#### [What is being asked]
Give again, word for word, every line in the entries below from the line with "2 | y: 4,202.66 -> 4,206.26" up to and including the line with "column y | position: 2 -> 4", and no other line.
(Beginning of Provided entries)
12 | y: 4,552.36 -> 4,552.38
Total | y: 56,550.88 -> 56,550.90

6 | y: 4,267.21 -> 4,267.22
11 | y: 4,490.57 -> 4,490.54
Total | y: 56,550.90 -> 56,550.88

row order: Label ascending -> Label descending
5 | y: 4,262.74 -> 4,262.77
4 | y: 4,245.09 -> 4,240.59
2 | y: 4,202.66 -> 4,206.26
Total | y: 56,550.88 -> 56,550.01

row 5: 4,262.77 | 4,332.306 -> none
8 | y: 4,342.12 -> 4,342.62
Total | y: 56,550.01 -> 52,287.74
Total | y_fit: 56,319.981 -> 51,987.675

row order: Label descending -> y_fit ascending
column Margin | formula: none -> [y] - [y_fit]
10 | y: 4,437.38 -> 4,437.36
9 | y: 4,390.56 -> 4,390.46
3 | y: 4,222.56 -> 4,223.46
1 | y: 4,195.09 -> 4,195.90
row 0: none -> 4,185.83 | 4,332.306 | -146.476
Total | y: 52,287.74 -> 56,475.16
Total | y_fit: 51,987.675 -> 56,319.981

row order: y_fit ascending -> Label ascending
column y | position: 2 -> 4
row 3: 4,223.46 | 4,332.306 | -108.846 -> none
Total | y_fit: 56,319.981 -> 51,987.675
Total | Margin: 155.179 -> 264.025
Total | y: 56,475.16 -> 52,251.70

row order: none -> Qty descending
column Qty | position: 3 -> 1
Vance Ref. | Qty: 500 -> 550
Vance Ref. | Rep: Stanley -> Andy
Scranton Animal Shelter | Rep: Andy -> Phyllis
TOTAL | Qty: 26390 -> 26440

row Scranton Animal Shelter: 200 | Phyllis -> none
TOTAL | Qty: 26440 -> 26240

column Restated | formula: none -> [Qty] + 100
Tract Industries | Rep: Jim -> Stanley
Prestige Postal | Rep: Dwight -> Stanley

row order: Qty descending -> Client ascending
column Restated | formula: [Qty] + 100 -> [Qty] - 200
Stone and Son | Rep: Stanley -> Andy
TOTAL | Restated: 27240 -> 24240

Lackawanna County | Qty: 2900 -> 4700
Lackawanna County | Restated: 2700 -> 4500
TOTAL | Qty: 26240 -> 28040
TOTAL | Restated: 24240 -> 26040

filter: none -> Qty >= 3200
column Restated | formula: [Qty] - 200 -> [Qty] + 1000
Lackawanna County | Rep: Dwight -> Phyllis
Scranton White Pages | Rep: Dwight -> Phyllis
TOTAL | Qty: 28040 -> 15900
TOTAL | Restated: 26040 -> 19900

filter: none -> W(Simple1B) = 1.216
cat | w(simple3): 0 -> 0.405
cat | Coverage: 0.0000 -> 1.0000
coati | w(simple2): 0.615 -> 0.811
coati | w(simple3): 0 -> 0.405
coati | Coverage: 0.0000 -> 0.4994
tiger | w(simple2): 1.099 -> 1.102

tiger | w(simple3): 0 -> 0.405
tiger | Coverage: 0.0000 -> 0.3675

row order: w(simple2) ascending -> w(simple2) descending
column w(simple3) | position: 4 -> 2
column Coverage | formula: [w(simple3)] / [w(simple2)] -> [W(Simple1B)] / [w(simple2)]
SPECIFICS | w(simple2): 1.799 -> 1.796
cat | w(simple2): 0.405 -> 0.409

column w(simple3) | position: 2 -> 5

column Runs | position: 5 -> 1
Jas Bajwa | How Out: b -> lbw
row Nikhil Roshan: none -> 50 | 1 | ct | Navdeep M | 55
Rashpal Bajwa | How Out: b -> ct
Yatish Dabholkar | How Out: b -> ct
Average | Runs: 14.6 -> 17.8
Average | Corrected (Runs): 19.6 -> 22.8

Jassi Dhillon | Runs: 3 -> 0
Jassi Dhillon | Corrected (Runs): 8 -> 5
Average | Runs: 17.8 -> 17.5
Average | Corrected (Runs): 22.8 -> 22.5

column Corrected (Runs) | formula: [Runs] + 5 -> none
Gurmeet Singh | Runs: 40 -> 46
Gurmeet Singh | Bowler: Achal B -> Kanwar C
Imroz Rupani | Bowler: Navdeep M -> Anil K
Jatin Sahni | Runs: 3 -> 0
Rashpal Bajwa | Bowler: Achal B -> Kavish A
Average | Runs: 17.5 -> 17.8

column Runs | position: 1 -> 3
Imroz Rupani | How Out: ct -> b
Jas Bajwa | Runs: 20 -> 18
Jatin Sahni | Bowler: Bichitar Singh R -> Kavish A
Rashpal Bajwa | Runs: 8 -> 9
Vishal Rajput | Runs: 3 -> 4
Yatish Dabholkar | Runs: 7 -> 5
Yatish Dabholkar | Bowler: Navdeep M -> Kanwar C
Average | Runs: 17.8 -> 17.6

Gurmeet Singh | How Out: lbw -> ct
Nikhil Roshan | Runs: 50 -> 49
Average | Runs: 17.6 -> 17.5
(End of Provided entries)
#### [Finished exercise]
2 | y: 4,202.66 -> 4,206.26
Total | y: 56,550.88 -> 56,550.01

row 5: 4,262.77 | 4,332.306 -> none
8 | y: 4,342.12 -> 4,342.62
Total | y: 56,550.01 -> 52,287.74
Total | y_fit: 56,319.981 -> 51,987.675

row order: Label descending -> y_fit ascending
column Margin | formula: none -> [y] - [y_fit]
10 | y: 4,437.38 -> 4,437.36
9 | y: 4,390.56 -> 4,390.46
3 | y: 4,222.56 -> 4,223.46
1 | y: 4,195.09 -> 4,195.90
row 0: none -> 4,185.83 | 4,332.306 | -146.476
Total | y: 52,287.74 -> 56,475.16
Total | y_fit: 51,987.675 -> 56,319.981

row order: y_fit ascending -> Label ascending
column y | position: 2 -> 4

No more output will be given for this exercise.